Saturday, December 26, 2015
We were in Hamilton for Christmas Day, having breakfast in the morning, then dinner later in the afternoon, all served buffet-style, which made it very low stress. Traditional ham was part of both those meals, and we added a leg of lamb for dinner, slow-roasted on the BBQ rotisserie (the lamb was juicy and not nearly as fatty as roast lamb is usually). I also made good ol’ American pumpkin pie, which some of them had never had before.
Aside from that, the day was filled with the usual holiday things—hanging out with family and friends, eating a bit too much and, yes, drinking a wee bit too much. However, I recently switched to lower-alcohol wines, which means I don’t get blotto, even if I overindulge. My current favourite is Kim Crawford First Pick Pinot Gris Lighter (you may need to enter a location and date of birth to establish you are of the legal drinking age in your country). I quite like this one in particular because it doesn’t taste much different to the regular First Pick Pinot Gris, both of which taste lighter than the standard Pinot Gris that I’ve tried. I started having these lower-alcohol wines to reduce unnecessary calories, but the lower alcohol is a bonus for other reasons, too.
We headed back home this morning, and got caught up in traffic jams leading to Te Awa/The Base for Boxing Day sales. Most roads leading to the shopping centre were blocked, so we had to go a slightly different way. As we neared the mall, we saw mall-bound people getting ticketed for blocking an intersection, something I don’t think I’ve seen anywhere else.
Once we were past that shopping area (there’s a lot more to it than just the mall—a lot of big box retailers are in the area), traffic eased pretty dramatically. We drove on to a new service area at Horotiu, just before the expressway heading back to Auckland. Only the BP and a Subway have been completed so far, but more is under construction.
We got petrol, some drinks and snacks for the road, and we decided to go through the car wash. We pulled into the entrance lane to find we were behind two cars—one in front of us, and another that had just started the wash. Once we finally got in, things were going okay, and then the programme just stopped—absolutely nothing happened, and with the car all soaped up.
So, we drove back the service station part and the attendant told us to drive back around, and he fiddled with the controls for a bit, trying to reset the machine. After a few tries, he was able to do so, re-entered the code, and we were able to pull back in. He said they hadn’t given them an instruction manual in English, so that’s why it took him a couple minutes to figure it out. It worked the second time. This was the only time that’s ever happened to either of us.
After that, the trip back was largely uneventful, but when we passed the southbound exit to State Highway 2, heading to the Coromandel, there was a VERY long queue that was completely stopped. The holdup seemed to be an accident, because we passed two ambulances heading to the exit, then two more the other side of the Bombays, all heading South.
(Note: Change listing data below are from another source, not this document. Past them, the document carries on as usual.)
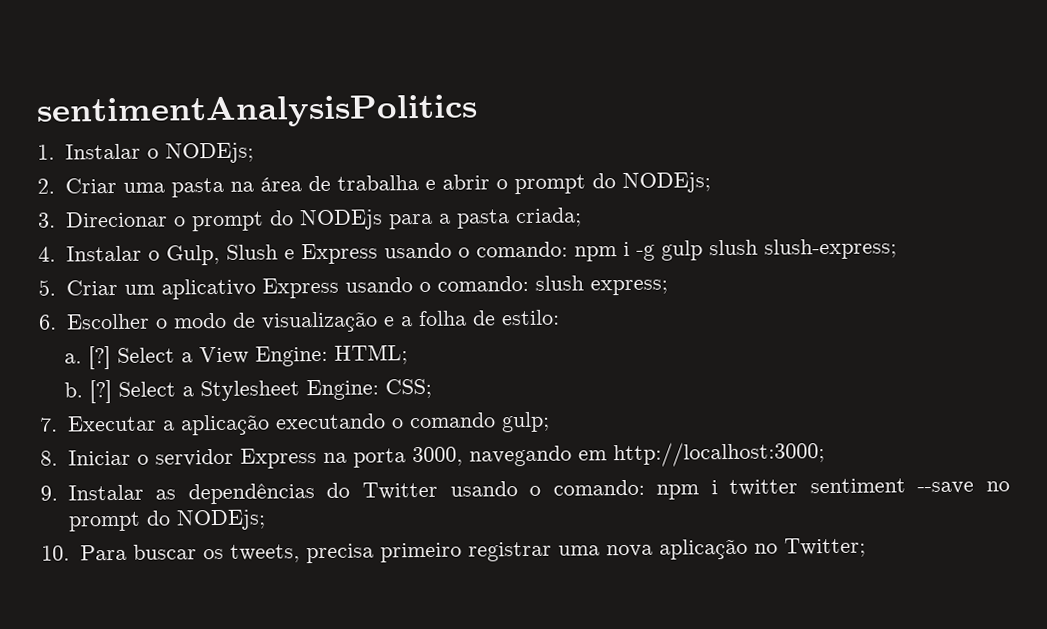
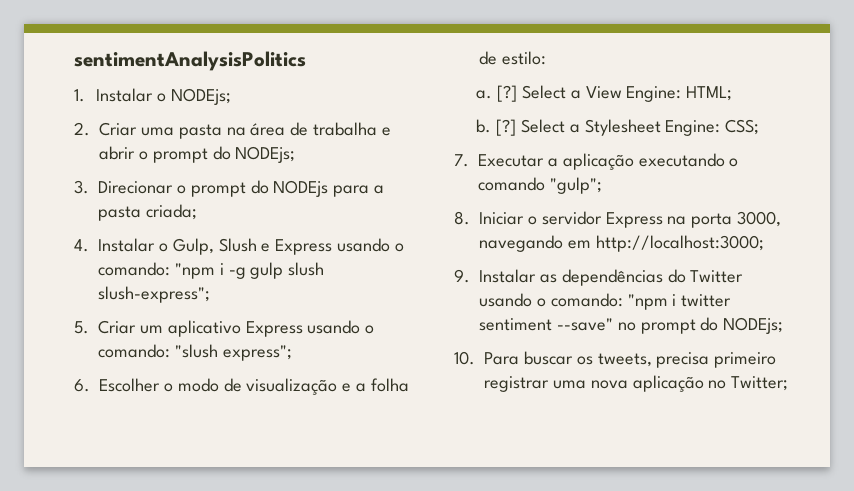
- 4. Instalar o Gulp, Slush e Express usando o comando: npm i -g gulp slush slush-express;
+ 4. Instalar o Gulp, Slush e Express usando o comando: "npm i -g gulp slush slush-express";
- 5. Criar um aplicativo Express usando o comando: slush express;
+ 5. Criar um aplicativo Express usando o comando: "slush express";
- 7. Executar a aplicação executando o comando gulp;
+ 7. Executar a aplicação executando o comando "gulp";
- 9. Instalar as dependências do Twitter usando o comando: npm i twitter sentiment --save no prompt do NODEjs;
+ 9. Instalar as dependências do Twitter usando o comando: "npm i twitter sentiment --save" no prompt do NODEjs;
Apart from that, it was pretty normal: Very full carparks at Ellerslie Racecourse for the Boxing Day races, and there were long queues exiting southbound to go to Sylvia Park shopping centre and Mt Wellington.
In general, southbound traffic was heavy, then it got a little heavier heading North, once we got over the Harbour Bridge, but still not as bad as southbound had been.
Once we got home, we stayed there.
I never thought about taking any photos this year, not even of my pie; no particular reason, I just didn’t. Christmas Day isn’t the sort of thing one can write about in advance (except, maybe, if it was a remembrance sort of thing), so without photos, I really had nothing at all to post (I didn’t have the time or energy to do a post made of words alone).
In contrast, I had the two posts for Christmas Eve ready to go in advance, one auto-posted before I got up that day, the other I manually posted later that morning (all I had to do was click “Publish”, because it was all uploaded and ready to go). I can certainly see the benefits of preparing posts in advance like Roger Green does.
And that’s the story of my Christmas Holiday—with two more days to go…
Related: Digg points out how even now, no one really has any idea what the origins of Boxing Day actually are.